One of his predecessors, Henry III., used to carry a daintily-lined basket suspended from his neck by a silken cord. As he languidly talked with his guests or courtiers, he would at intervals, with hands delicate as a woman’s, sparkling with rings, caress the tiny, long-haired dogs which occupied the basket.

A FAVORITE AT MARLBOROUGH HOUSE.

Louis XIV. petted himself more than any living creature; yet he had some sympathy to spare for his numerous dogs; he even had their portraits painted, at a considerable cost; and he also, presumably, had a favorite cat—if the story in Swift’s Memoirs is one to be relied upon.
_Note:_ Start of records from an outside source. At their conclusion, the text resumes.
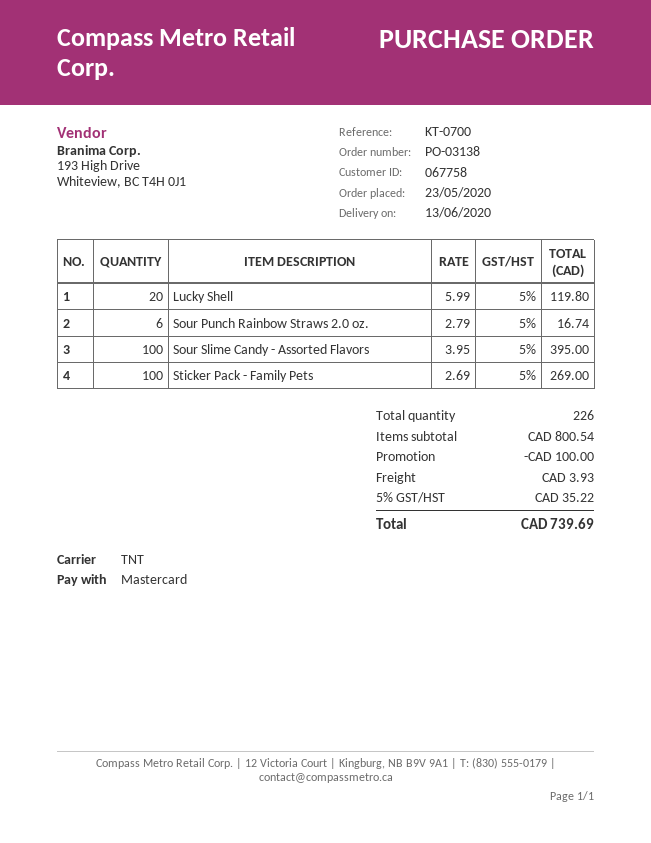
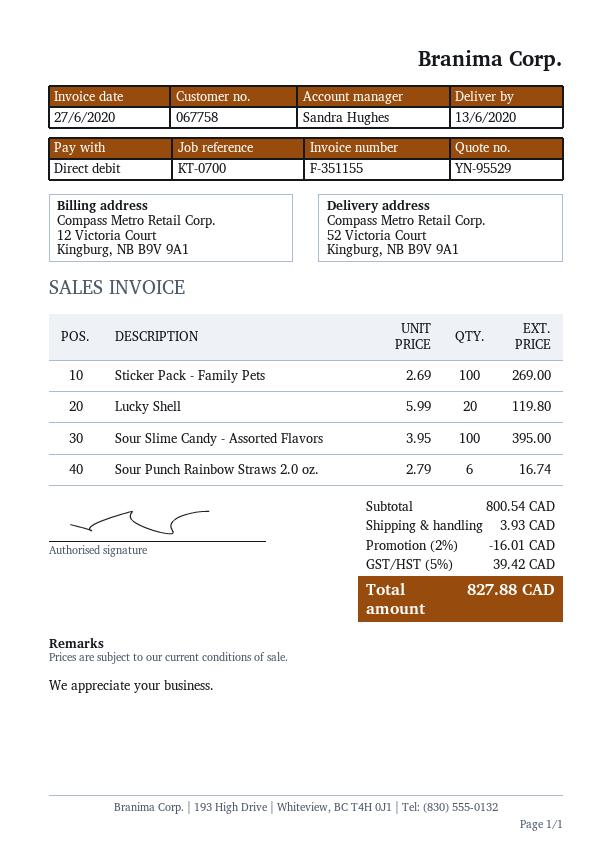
payment method: Mastercard -> direct debit
discount: 100.00 -> 16.01
tax: 5% = 35.22 -> 5% = 39.42
total: 739.69 -> 827.88

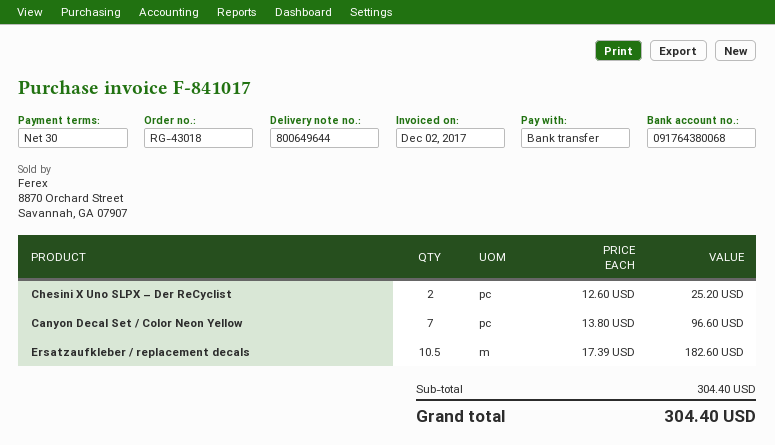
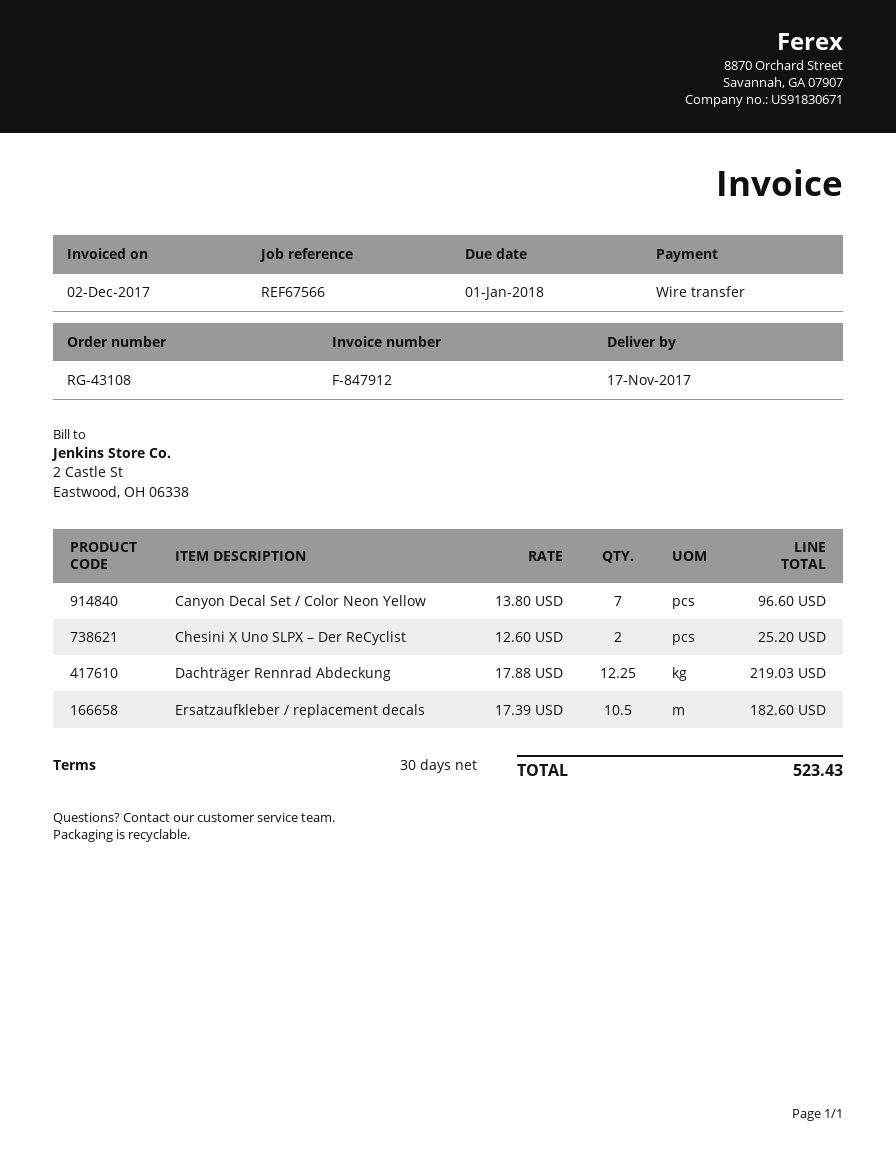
order number: RG-43018 -> RG-43108
invoice number: F-841017 -> F-847912
Dachträger Rennrad Abdeckung: none -> 12.25 x 17.88 = 219.03
total: 304.40 -> 523.43

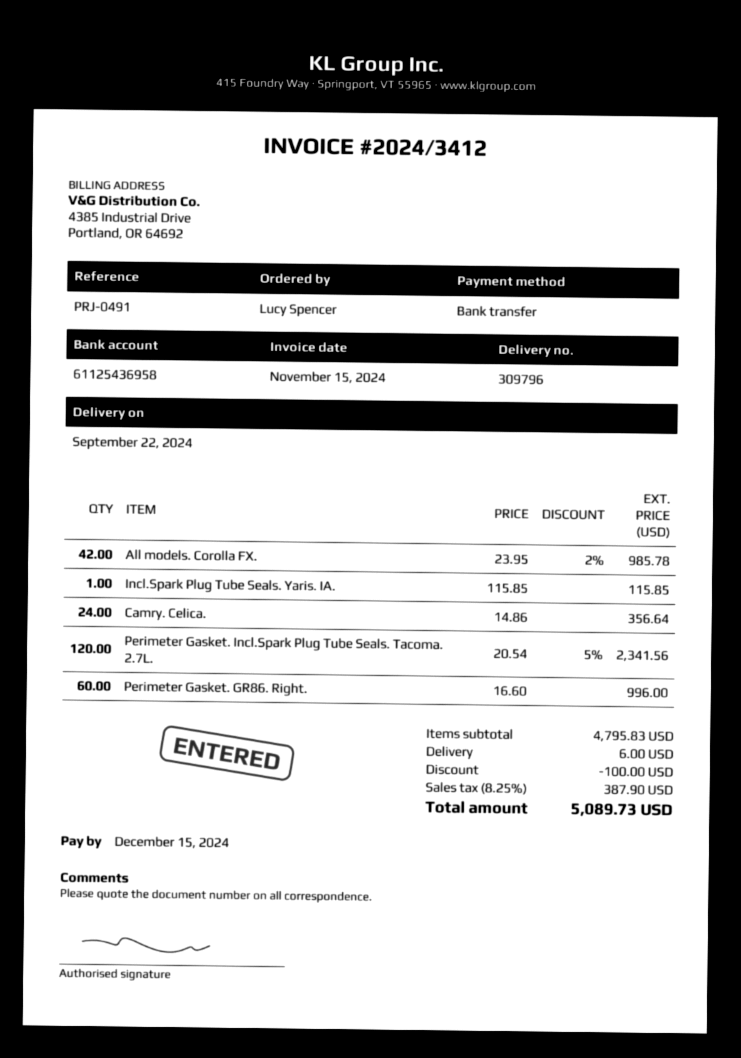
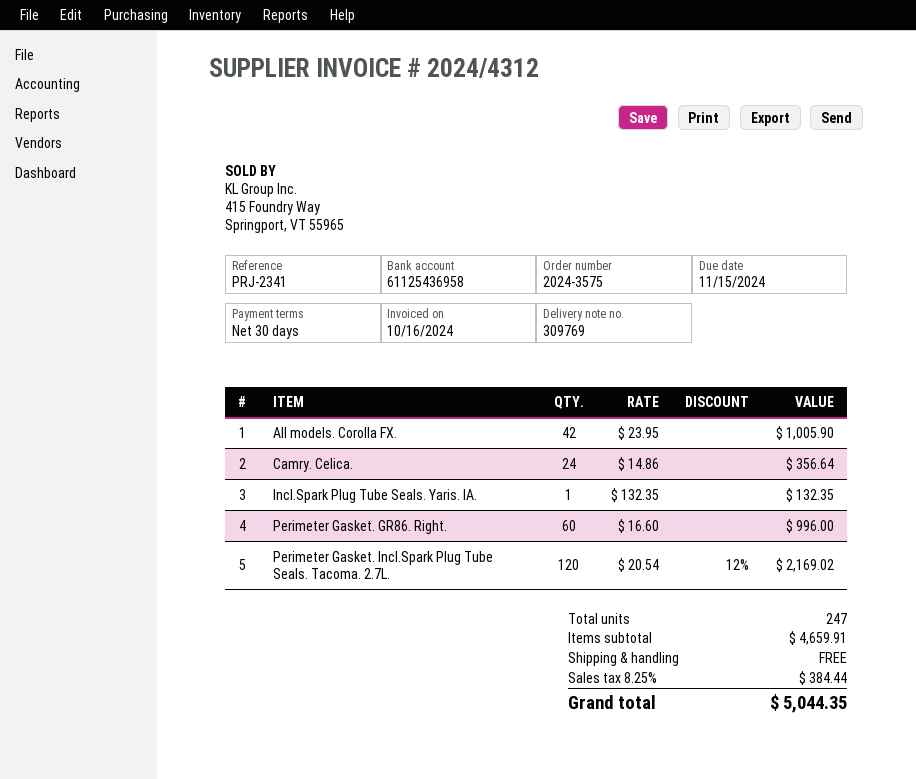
delivery note number: 309796 -> 309769
invoice number: 2024/3412 -> 2024/4312
invoice date: 2024-11-15 -> 2024-10-16
due date: 2024-12-15 -> 2024-11-15
reference: PRJ-0491 -> PRJ-2341
All models. Corolla FX.: 42 x 23.95 - 2% = 985.78 -> 42 x 23.95 = 1005.90
Incl.Spark Plug Tube Seals. Yaris. IA.: 1 x 115.85 = 115.85 -> 1 x 132.35 = 132.35
Perimeter Gasket. Incl.Spark Plug Tube Seals. Tacoma. 2.7L.: 120 x 20.54 - 5% = 2341.56 -> 120 x 20.54 - 12% = 2169.02
subtotal: 4795.83 -> 4659.91
discount: 100.00 -> none
shipping: 6.00 -> 0.00
tax: 8.25% = 387.90 -> 8.25% = 384.44
total: 5089.73 -> 5044.35

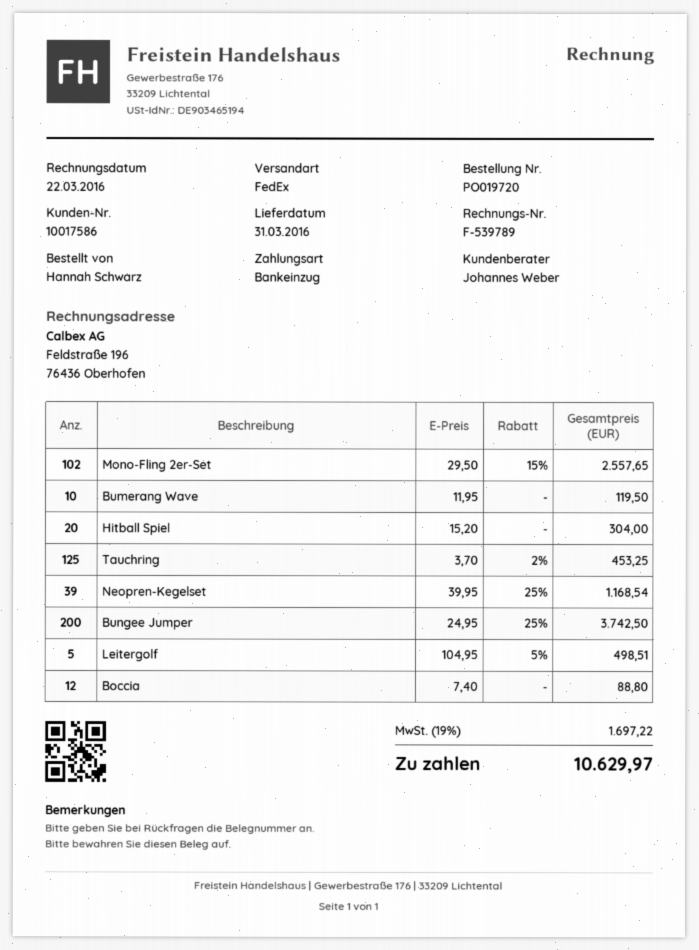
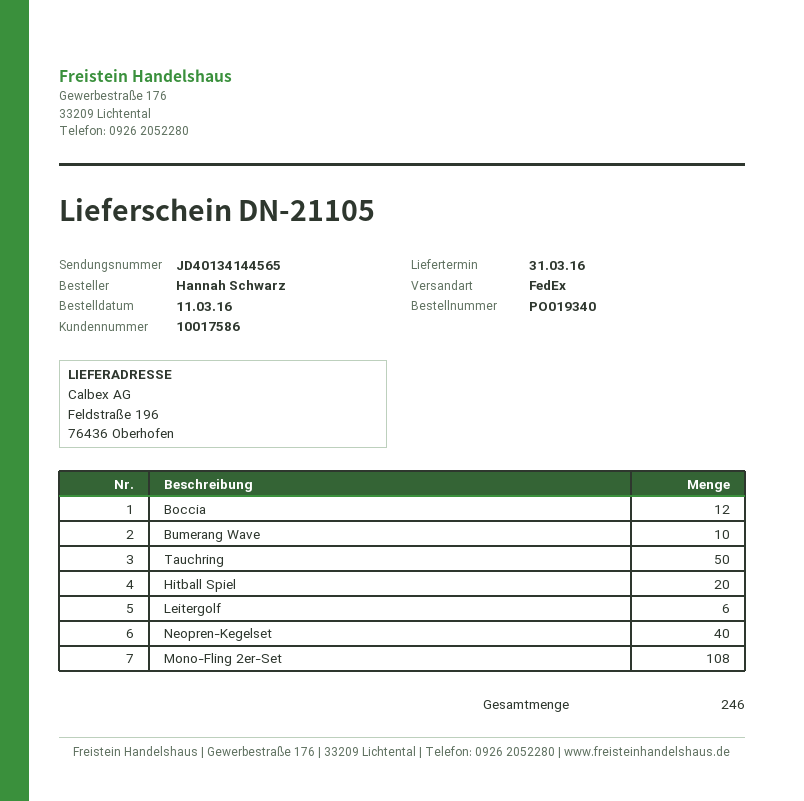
order number: PO019720 -> PO019340
Mono-Fling 2er-Set: 102 -> 108
Tauchring: 125 -> 50
Neopren-Kegelset: 39 -> 40
Bungee Jumper: 200 -> none
Leitergolf: 5 -> 6

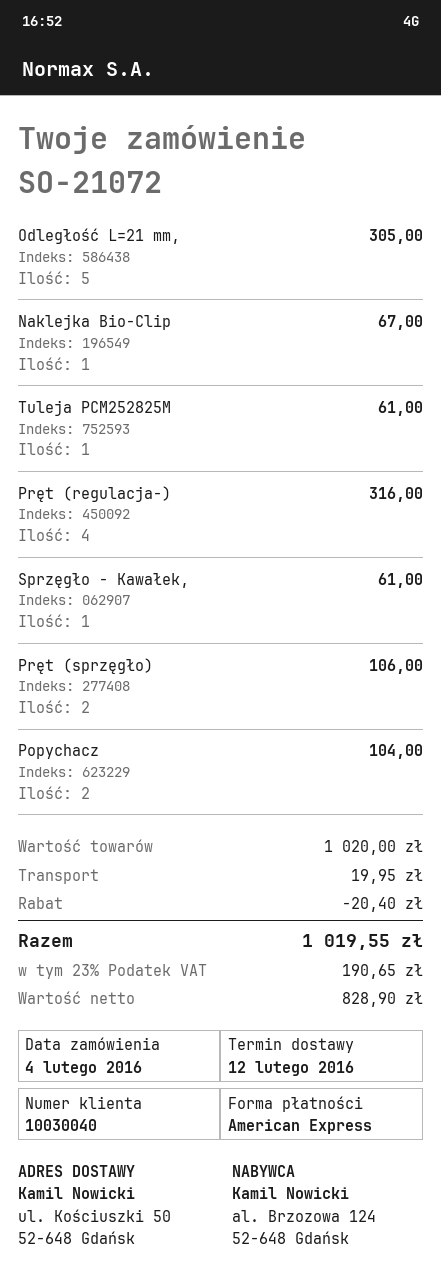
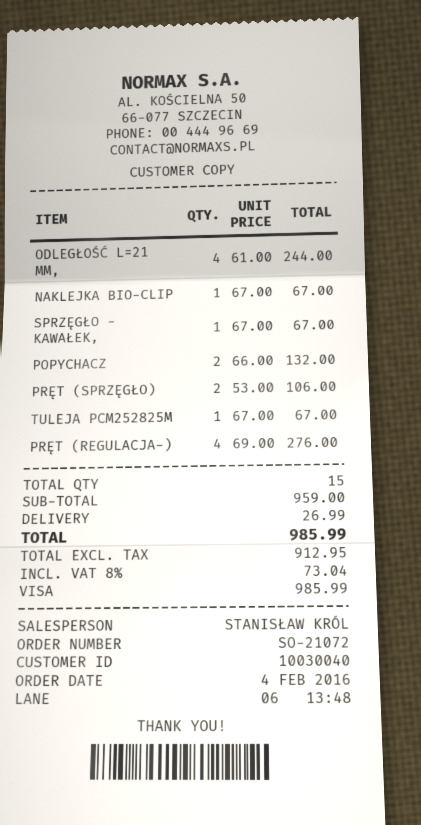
payment method: American Express -> Visa
Odległość L=21 mm,: 5 for 305.00 -> 4 for 244.00
Tuleja PCM252825M: 1 for 61.00 -> 1 for 67.00
Pręt (regulacja-): 4 for 316.00 -> 4 for 276.00
Sprzęgło - Kawałek,: 1 for 61.00 -> 1 for 67.00
Popychacz: 2 for 104.00 -> 2 for 132.00
subtotal: 1020.00 -> 959.00
discount: 20.40 -> none
shipping: 19.95 -> 26.99
net: 828.90 -> 912.95
tax: 23% = 190.65 -> 8% = 73.04
total: 1019.55 -> 985.99

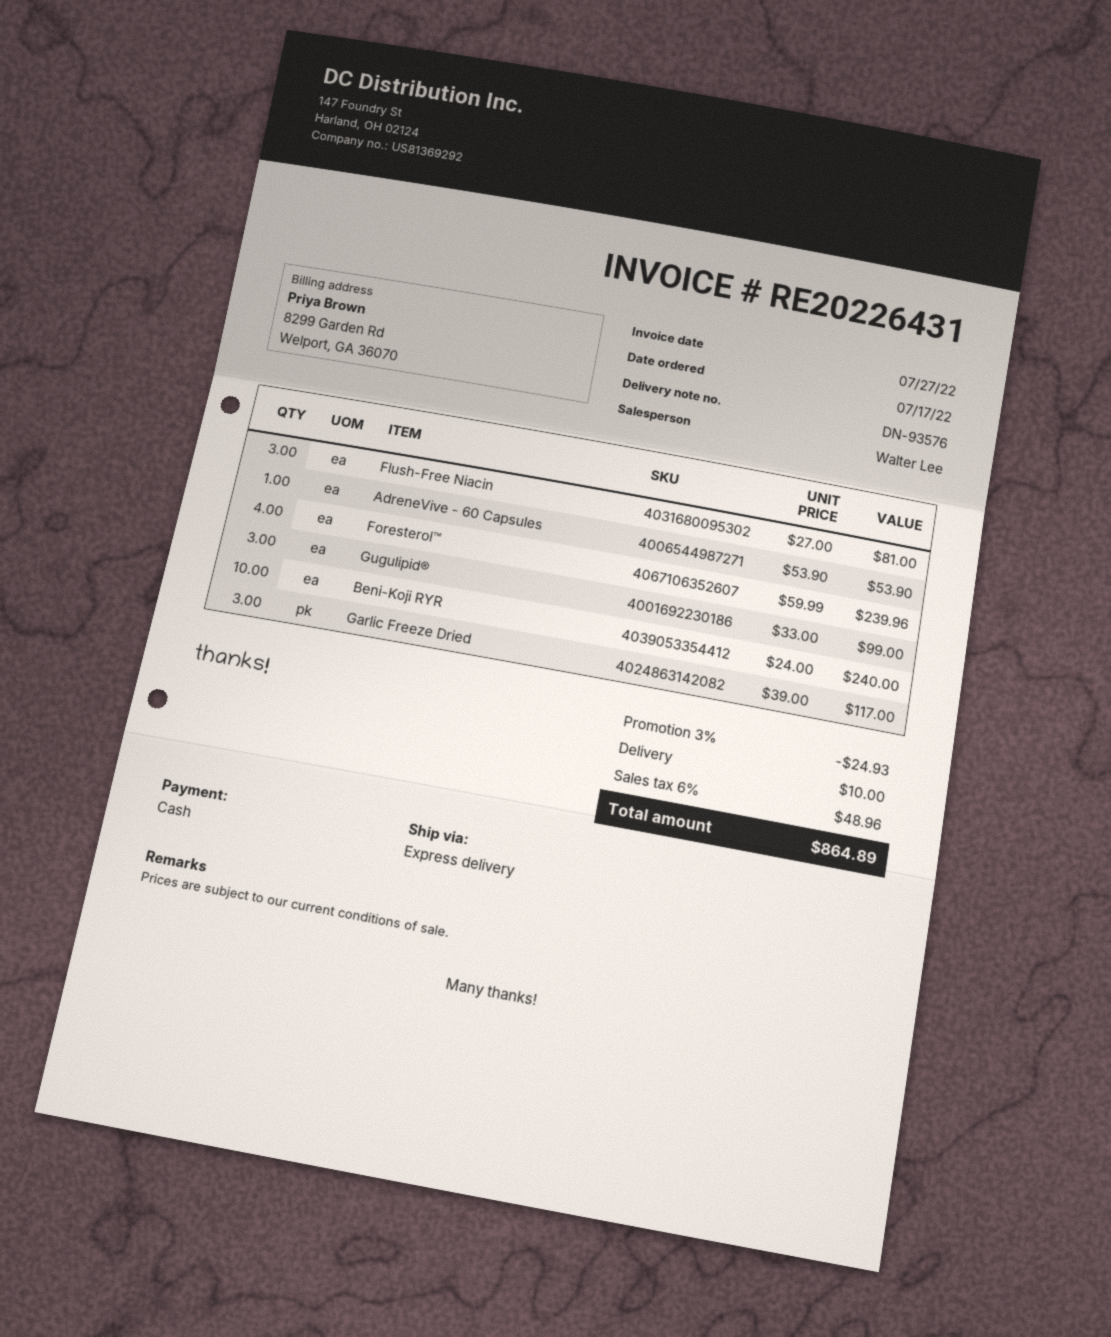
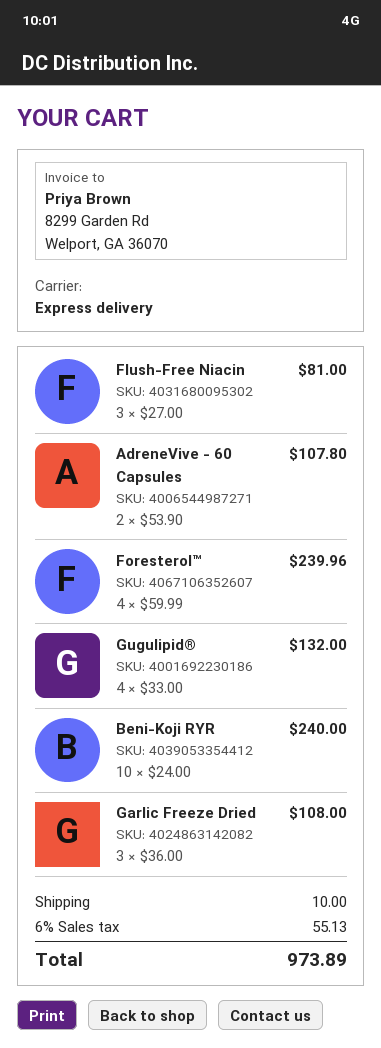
AdreneVive - 60 Capsules: 1 x 53.90 = 53.90 -> 2 x 53.90 = 107.80
Gugulipid®: 3 x 33.00 = 99.00 -> 4 x 33.00 = 132.00
Garlic Freeze Dried: 3 x 39.00 = 117.00 -> 3 x 36.00 = 108.00
discount: 3% = 24.93 -> none
tax: 6% = 48.96 -> 6% = 55.13
total: 864.89 -> 973.89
This story is to the effect that during the reign of Queen Anne, a Miss Nelly Bennet, a young lady who took prestige as a great beauty, visited the French court.

She traveled in the care of witty Dr. Arbuthnot, who in a letter to the Dean, describes the outbursts of admiration that greeted his fair charge.

“She had great honours done her,” he remarks, then adds, “and the hussar himself was ordered to bring her the king’s cat to kiss.”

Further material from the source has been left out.